===== INFORMATION

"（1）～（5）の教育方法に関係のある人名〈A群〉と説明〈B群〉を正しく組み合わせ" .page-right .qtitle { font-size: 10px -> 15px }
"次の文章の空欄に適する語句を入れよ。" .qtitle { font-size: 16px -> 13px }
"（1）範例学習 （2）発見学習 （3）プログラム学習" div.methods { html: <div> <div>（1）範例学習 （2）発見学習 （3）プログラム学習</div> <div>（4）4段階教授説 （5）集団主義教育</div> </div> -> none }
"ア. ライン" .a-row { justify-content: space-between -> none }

==========
===== INFORMATION

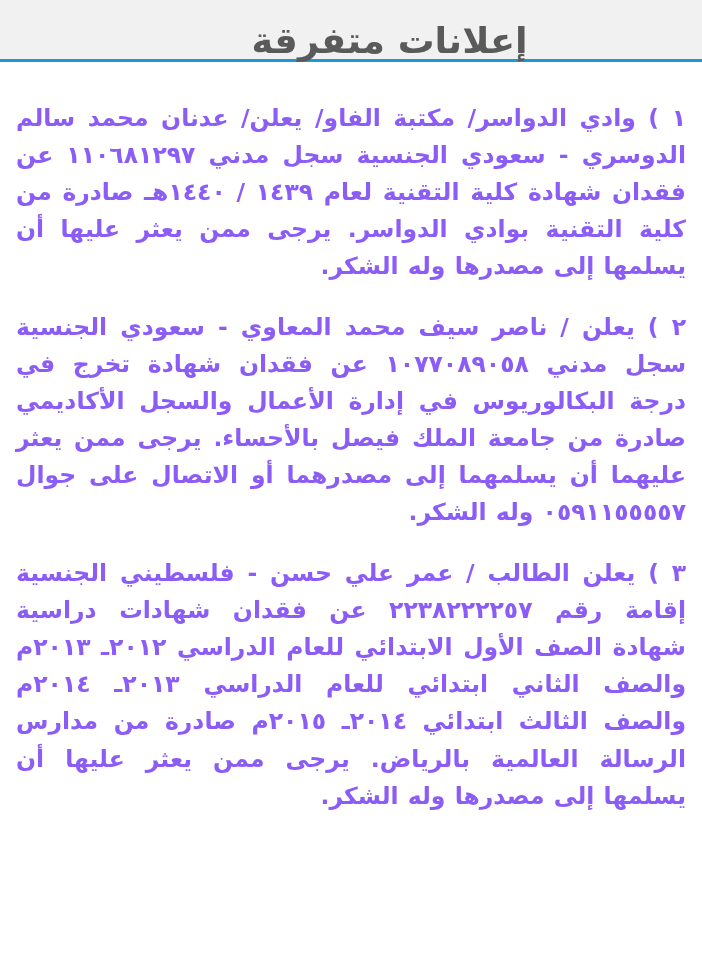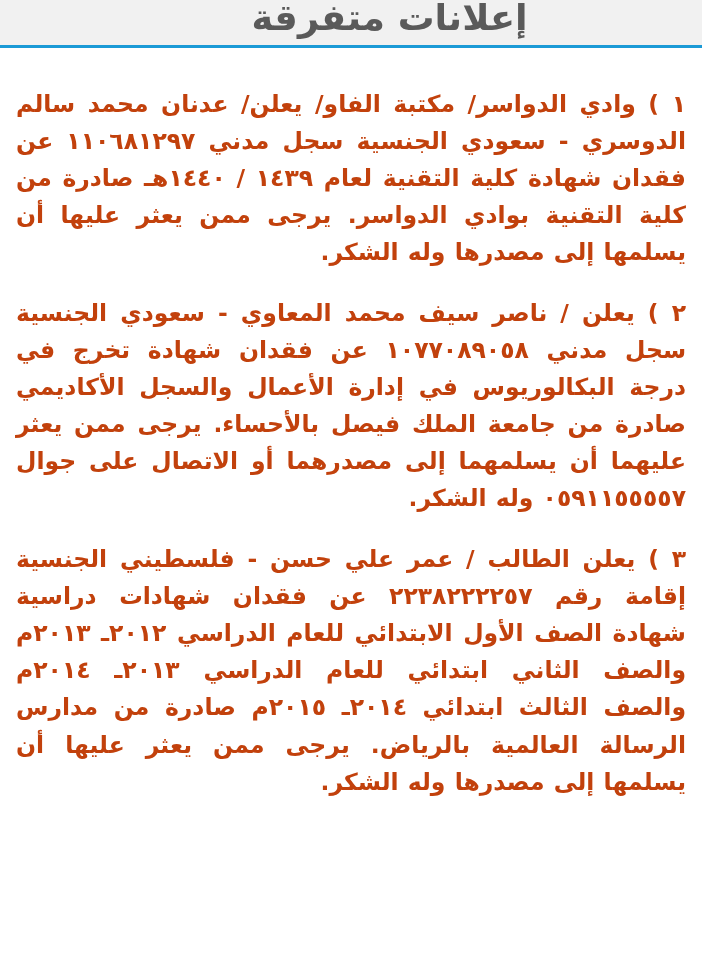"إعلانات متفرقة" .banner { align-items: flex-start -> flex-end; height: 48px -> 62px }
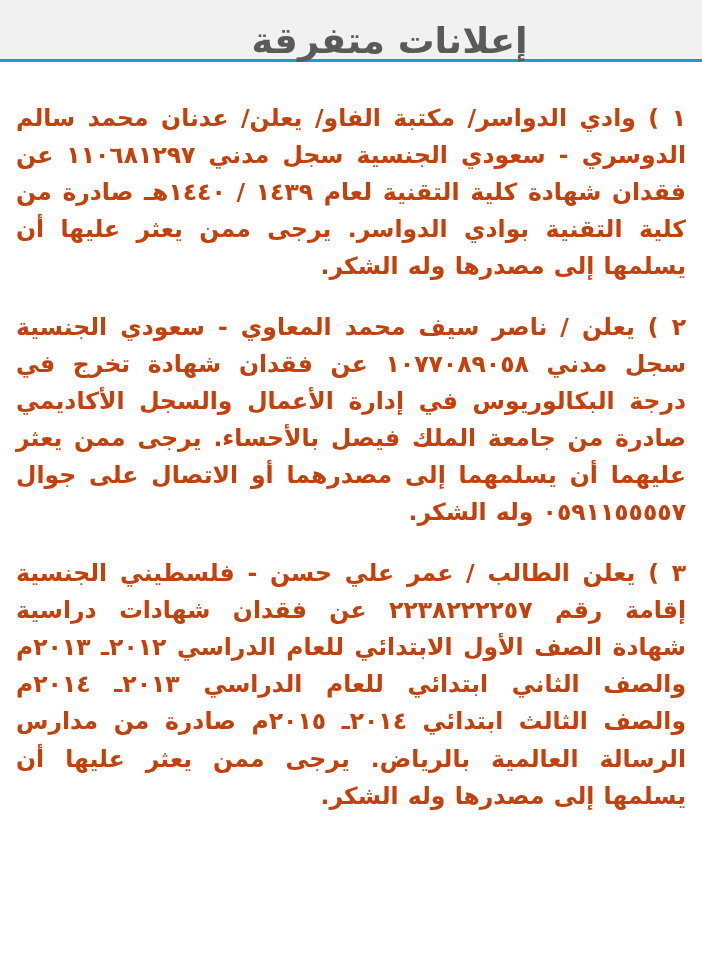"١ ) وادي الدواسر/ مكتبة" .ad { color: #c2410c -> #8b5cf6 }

==========

» THE PROBLEM: Extract from the records above the lines from the one containing "font-size: 10px ->" to the one containing "justify-content: space-between ->", both lines included, exactly as they appear and with nothing else.

» REPLY:
"（1）～（5）の教育方法に関係のある人名〈A群〉と説明〈B群〉を正しく組み合わせ" .page-right .qtitle { font-size: 10px -> 15px }
"次の文章の空欄に適する語句を入れよ。" .qtitle { font-size: 16px -> 13px }
"（1）範例学習 （2）発見学習 （3）プログラム学習" div.methods { html: <div> <div>（1）範例学習 （2）発見学習 （3）プログラム学習</div> <div>（4）4段階教授説 （5）集団主義教育</div> </div> -> none }
"ア. ライン" .a-row { justify-content: space-between -> none }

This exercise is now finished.